Exercise brief: For the listing below, work out how many lines hold the word "share" and give that number by itself.

Supplied data:
-*-

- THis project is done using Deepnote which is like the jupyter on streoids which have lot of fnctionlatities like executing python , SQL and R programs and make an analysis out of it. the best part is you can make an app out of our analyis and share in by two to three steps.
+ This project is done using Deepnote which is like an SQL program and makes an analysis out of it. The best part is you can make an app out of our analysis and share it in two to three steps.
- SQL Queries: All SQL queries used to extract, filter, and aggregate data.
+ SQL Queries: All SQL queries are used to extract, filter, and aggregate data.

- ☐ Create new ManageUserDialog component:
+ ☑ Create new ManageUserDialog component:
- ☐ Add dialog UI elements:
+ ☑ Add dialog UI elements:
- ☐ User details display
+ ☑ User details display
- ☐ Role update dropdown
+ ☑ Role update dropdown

-*-

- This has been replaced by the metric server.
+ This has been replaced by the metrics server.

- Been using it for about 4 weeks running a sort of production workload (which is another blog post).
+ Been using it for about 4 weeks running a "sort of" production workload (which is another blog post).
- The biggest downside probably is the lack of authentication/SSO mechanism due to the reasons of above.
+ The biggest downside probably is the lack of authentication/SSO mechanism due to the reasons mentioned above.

-*-

Answer to this task: 2